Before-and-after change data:
---

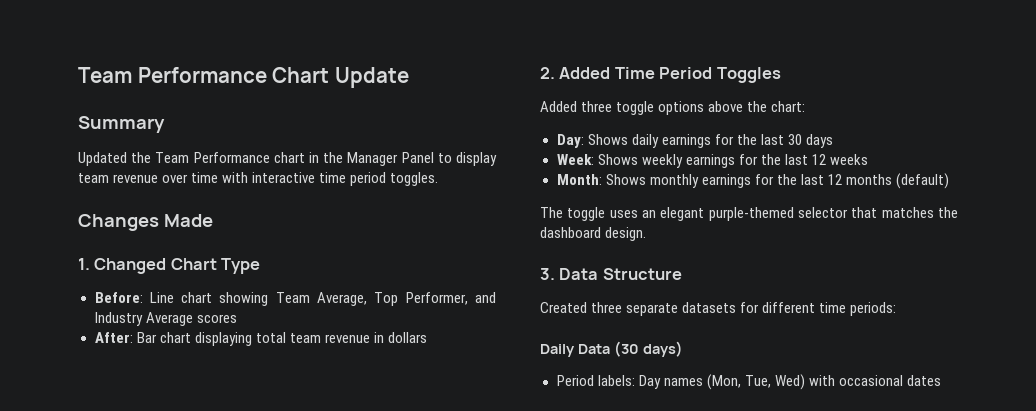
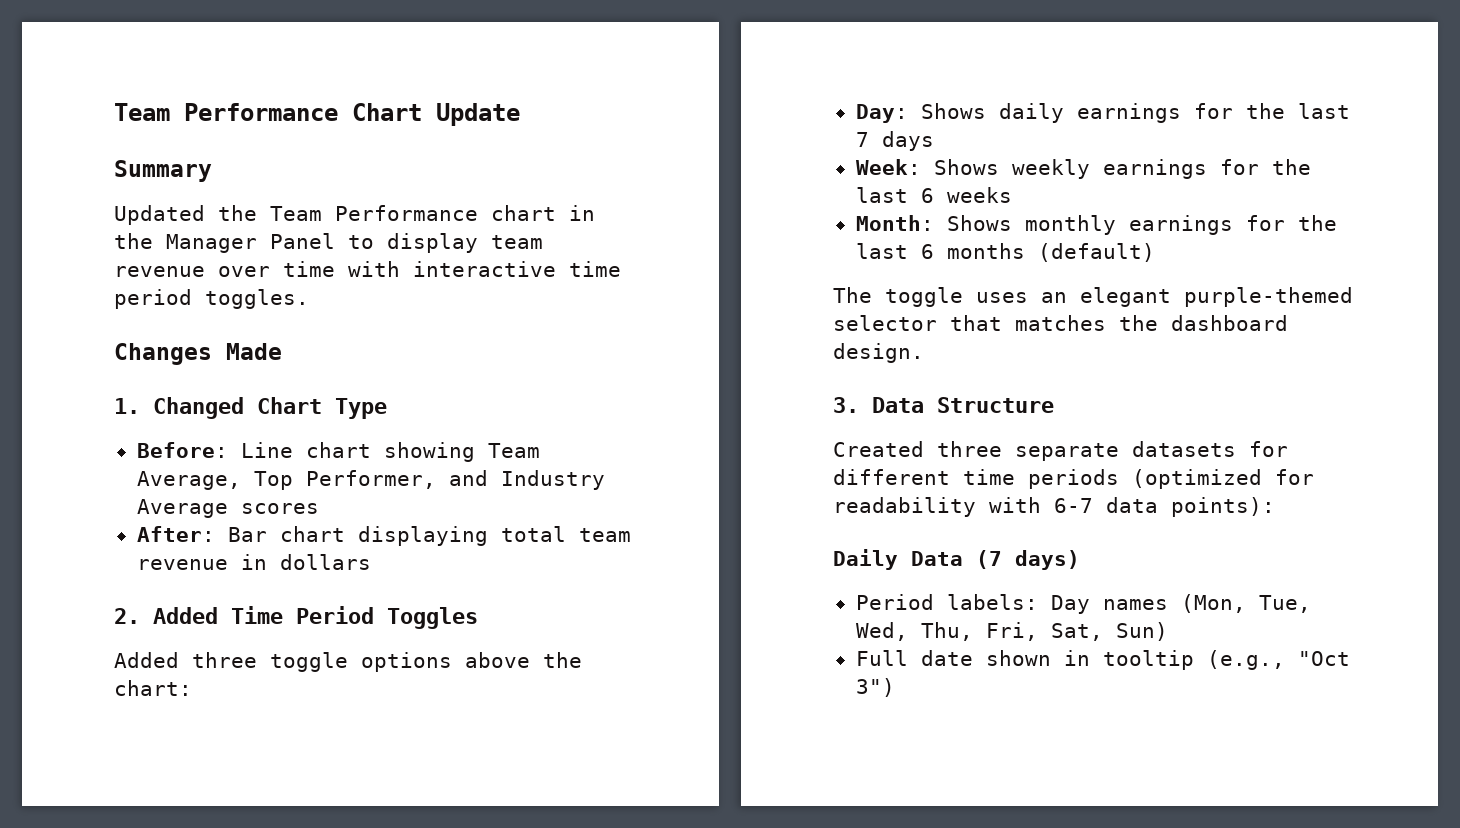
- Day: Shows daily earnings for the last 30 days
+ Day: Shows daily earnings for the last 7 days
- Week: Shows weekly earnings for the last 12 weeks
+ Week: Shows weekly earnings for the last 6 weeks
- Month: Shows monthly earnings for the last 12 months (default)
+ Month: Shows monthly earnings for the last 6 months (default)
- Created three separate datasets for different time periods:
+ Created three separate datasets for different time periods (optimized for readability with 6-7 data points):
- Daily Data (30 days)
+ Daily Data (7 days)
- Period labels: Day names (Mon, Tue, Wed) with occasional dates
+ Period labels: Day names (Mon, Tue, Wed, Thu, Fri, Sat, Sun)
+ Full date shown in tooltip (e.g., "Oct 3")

---

ASSIGNMENT
Among the entries above, how many lines hold the string "names"? Give the number by itself.

EXERCISE ANSWER
2